* Problem details *
In the listing below, find the line with "The Last Picnic: 2" and the line with "total: 14778.00 -> 15790.80". Repeat those two lines and all lines between them exactly.
━━━ Data extract ━━━
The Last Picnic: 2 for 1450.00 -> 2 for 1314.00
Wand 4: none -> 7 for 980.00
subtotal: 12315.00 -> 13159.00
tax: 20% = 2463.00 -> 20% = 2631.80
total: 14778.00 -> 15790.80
━━━
━━━ Data extract ━━━
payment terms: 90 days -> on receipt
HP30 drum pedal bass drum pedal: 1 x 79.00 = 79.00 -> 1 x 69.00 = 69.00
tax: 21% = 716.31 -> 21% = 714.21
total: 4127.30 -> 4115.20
━━━
* Task result *
The Last Picnic: 2 for 1450.00 -> 2 for 1314.00
Wand 4: none -> 7 for 980.00
subtotal: 12315.00 -> 13159.00
tax: 20% = 2463.00 -> 20% = 2631.80
total: 14778.00 -> 15790.80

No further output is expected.